At Chartbeat, we spend a lot of time evangelizing about the “time between the clicks” and trying to measure the “attention economy.” Behind that message is the simple premise that from a visitor’s interactions with a page, you can accurately infer whether the visitor is actively engaged. This determination of engagement is a cornerstone to our philosophy and allows us to measure time in a meaningful way. As such, it’s important that we continue to challenge our own methodology to ensure it accurately reflects ever-changing user behavior.
If a person only moves their mouse one time, they will be recorded as having 5 seconds of engagement, even if they sit idle on a page for the next 2 hours. This is what makes our methodology different from counting things like time on page, which is generally estimated based on when the page was opened—and would significantly overcount this person's activity.
For example, each plot in the visual below demarks in gray when users performed actions during a 300 second period. The first and fourth plots show users that would be considered engaged for most of the interval, whereas the third plot shows a user who is mostly unengaged until around the 3 minute mark.
When users performed an action during 300 seconds
Since our engagement methodology is predicated on tracking these user events, one question you might ask is: “Are all events created equal?” We may hope to gain a more nuanced view of user behavior if we try to understand the intent conveyed by different types of events. Intuitively, one may think that a scroll event might convey the intention to continue reading on the page, whereas a mouse move may only be a signal that the user is present at her device. Perhaps, then, we should give “more credit” to a scroll event, in the form of a longer window of engagement, than to a mouse-move event.

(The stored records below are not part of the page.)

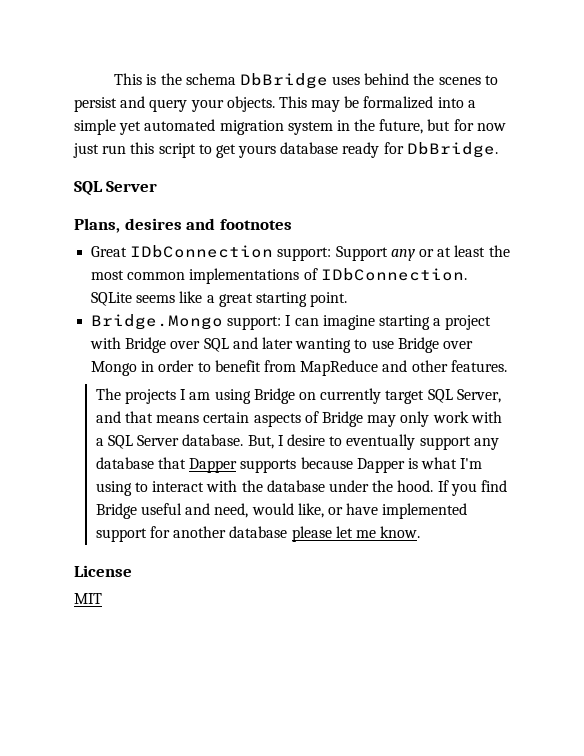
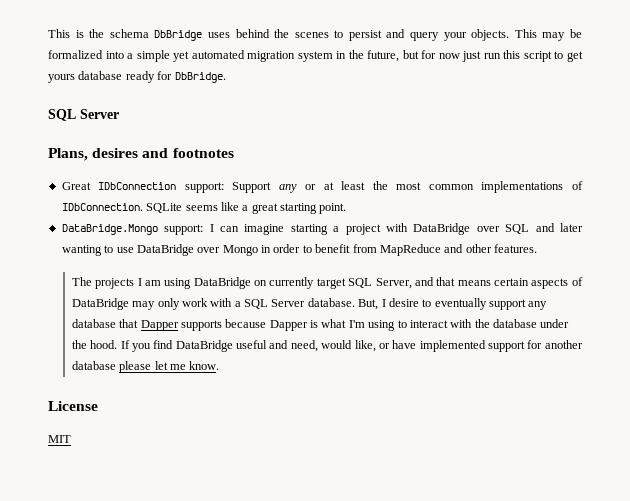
[91,314,224,330] Bridge.Mongo -> [61,224,158,235] DataBridge.Mongo
[125,337,167,353] Bridge -> [413,223,471,235] DataBridge
[397,337,439,353] Bridge -> [136,244,194,256] DataBridge
[253,388,295,404] Bridge -> [193,277,251,289] DataBridge
[322,411,364,427] Bridge -> [71,298,129,310] DataBridge
[95,503,137,519] Bridge -> [175,340,233,352] DataBridge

To better understand the difference in these event-types, we started looking at user events “in color.” The following plot shows the same five users as before, but with each type of activity encoded with different colors. Already, we can guess that there might be different patterns of behavior for different users. Mouse moves (marked in light blue) are often continuous, whereas scroll events (blue) are often—but not always—more intermittent. We can attempt to more concretely quantify some of our anecdotal intuition by looking at the distribution of events and gaps between events.
User actions during 300 seconds broken down by type
One interesting metric is return probability, the likelihood that a user will perform an action within some specified amount of time, say 15 seconds. We can use return probability as a proxy for engagement in the following sense: say that we are following a user, and we have seen that her last interaction with the page was 10 seconds ago. If we had foresight that the user was going to perform another action within the next 15 seconds, we should be more confident that the user is currently engaged.
After scroll events there's a greater chance of the user returning
In the graph above, we can see that a user whose last interaction was a mouse move 10 seconds ago has about a 45% chance of returning in the next 15 seconds. After a gap of 20 seconds, a user is twice as likely to return if her last action was a scroll than any other event type. After a bit more than 20 seconds after a scroll, there is a 50/50 chance of returning in the next 15 seconds. For all other event types, the break-even point is less than 10 seconds after an event. From this graph, there is compelling data to support our intuition that scroll events ought to be given more credit.
A second question, and one that ends up being closely related to the first, is this: “How does this methodology work for mobile engagement?” One school of thought would say that on mobile devices, a user should almost always be thought of as engaged on pages that are in focus. However, we find frequent examples of mobile sessions with long periods of inactivity. When we look at aggregate usage statistics, the ratio of engaged time to time on page is almost as bleak for mobile (roughly 18%) as it is for desktop (~13%).
In light of our event-based analysis above, it’s clear that an analysis of mobile usage is going to look a lot different than an analysis of desktop usage. The first thing to note is that we don’t listen to mobile-specific touch events, as they can have negative effects on client sites.
We still capture the full range of user interactions because essentially all mobile browsers fire desktop mouse events at the end of a touch tap in order to better accommodate legacy web pages. However, there is no reason to think that the engagement implications of a “mouse down” arising from a touch on mobile should be the same as a mouse down on desktop.
Indeed, we see that almost 90% of the time an event is fired on a mobile device, we record a scroll event. In contrast, on desktop, scroll events comprise less than 40% of events. If we find that scroll events should be considered premium events for mobile as well, we might conclude that we are being overly conservative with our measurement of engaged time for mobile devices.
The predominant actions on desktop and mobile are very different
Indeed, one potentially surprising observation is that return probability for scroll events is relatively similar for both mobile and desktop. Perhaps we may then be able to use event types alone to explain much of the difference in engagement patterns between desktop and mobile devices.
Engaged time as a concept works because it tracks something that is finite: time. I could click through a hundred pages over a lunch break or leave any number of tabs open all night, but my attention is strictly limited to 24 hours a day. By tracking the amount of time actually spent consuming a piece of content, we paint a more accurate picture of its intrinsic value.
Keeping with the spirit of painting a more thorough picture of user behavior, we’ve attempted to sketch out a refinement to the science of measuring engagement on the web. Intelligently ranking the signals from different events has potential to be a useful technique to better capture increasingly diverse patterns of use.